Hard Steel is a 1942 British drama film directed by Norman Walker and starring Wilfrid Lawson, Betty Stockfeld and John Stuart. It was written by Lydia Hayward based on the 1938 novel Steel Saraband by Roger Dataller. The film was one of four made by G.H.W. Productions backed by the Rank Organisation.

==Premise==
An ambitious steel worker is appointed to run his local steel mill. He soon outrages the employees with his ruthless behaviour – and his negligence leads to the accidental death of one of the workers. As the Second World War breaks out he realises what he has become, and seeks a chance of redemption.

==Reception==
The Monthly Film Bulletin wrote: "A straightforward, homely, human story, well directed and convincingly produced. Wilfrid Lawson gives a most sincere and effective characterisation of Walter Haddon and is ably partnered by Betty Stockfield as Freda. George Carney and Joan Kemp-Welch are admirable as Herbert and Janet Mortimer. Norman Walker is to be complimented upon having resisted the temptation to embellish. The film smells of Sheffield, and how right that is!"

Kine Weekly wrote: "The construction of the story and its interpretation are a little old fashioned – it's a bit 'lay preacher' in its demand for the head of the dictatorial, intolerant, self-seeking central character – but human domestic and spectacular technical by-play effectively coat the pill. Moreover, its patriotic ending is shrewd as well as relevant showmanship. It should register with the unsophisticated."

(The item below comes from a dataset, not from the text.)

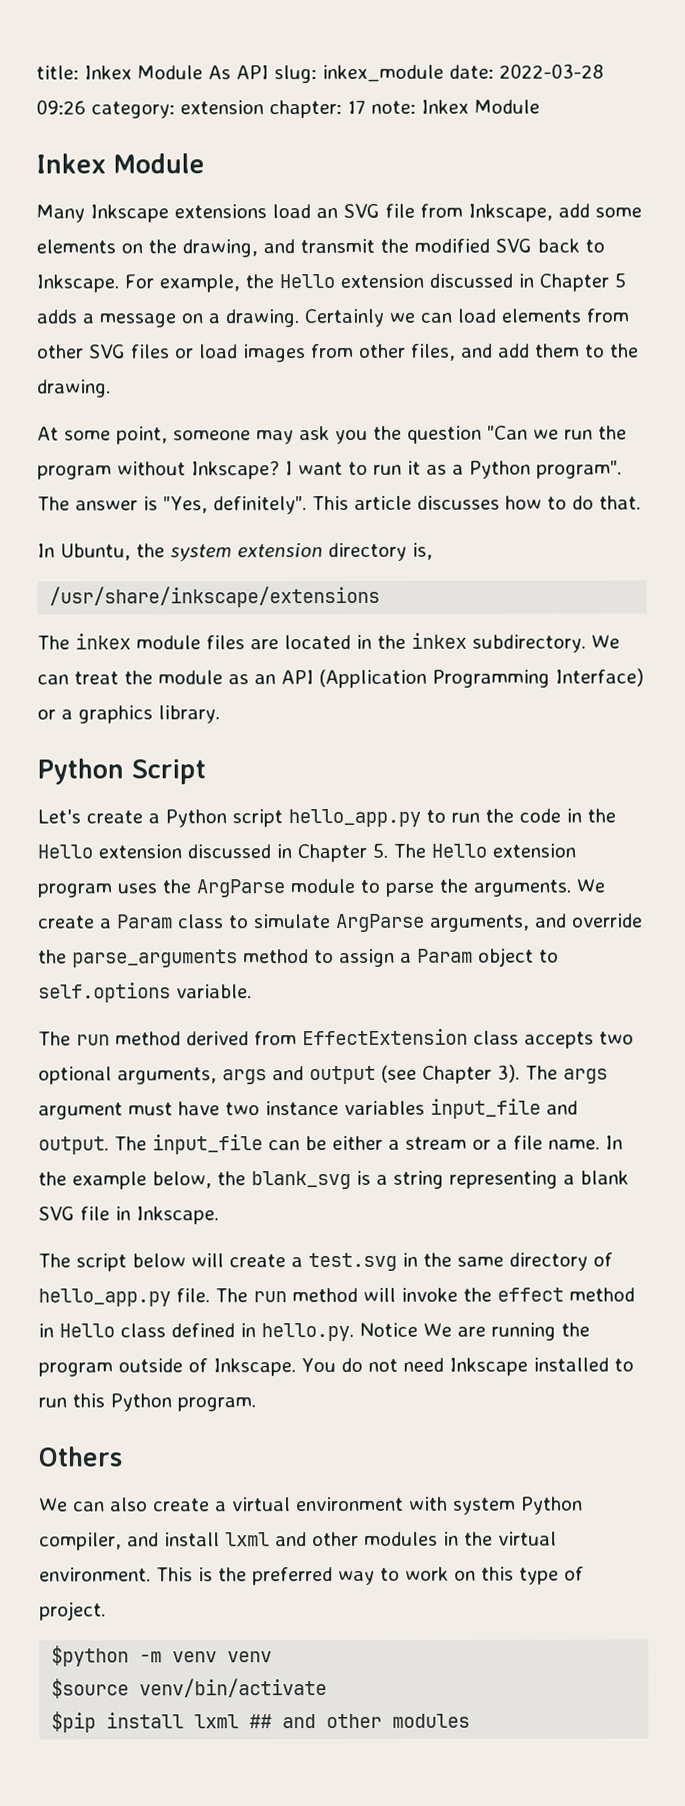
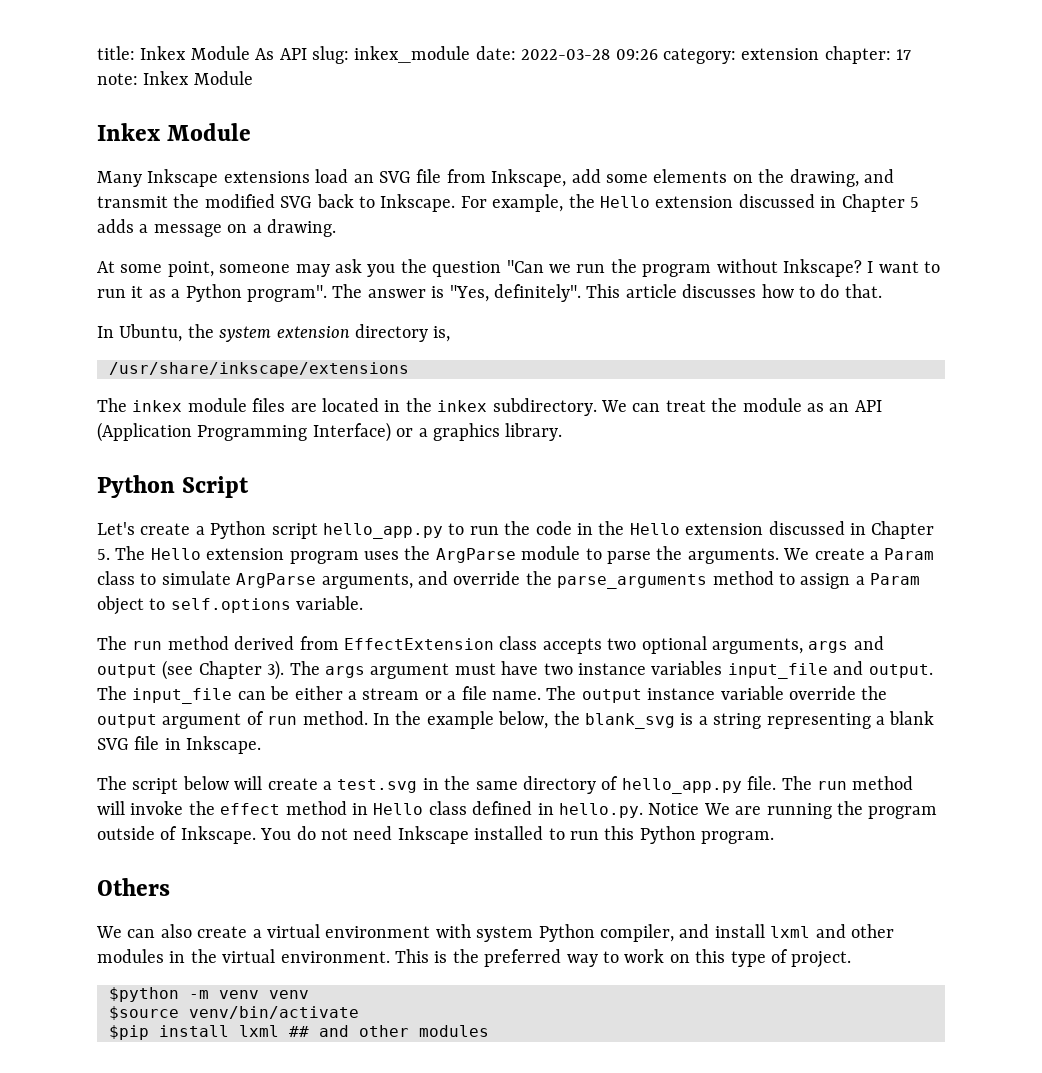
[304,308,629,328] [37,343,639,363] [37,379,111,398] Certainly we can load elements from other SVG files or load images from other files, and add them to the drawing. -> (336, 228) none
(600, 1144) none -> [546,686,888,703] [97,711,368,729] The output instance variable override the output argument of run method.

Picturegoer wrote: "Melodrama with a somewhat trite moral and a British steel industry background. Wilfrid Lawson is rather theatrical as a ruthless steelworks' foreman who sells his soul for profit but is led back to the path of virtue by his lay preacher friend. The latter part is capably handled by George Cathey. Betty Stockfield and John Stuart Supply the romantic element effectively enough. A patriotic note is struck at the end."

Picture Show wrote: "This is a strong, gripping drama ... It is most convincingly developed against the background of a steel mill, which provides spectacular scenes. It is extremely well acted and directed."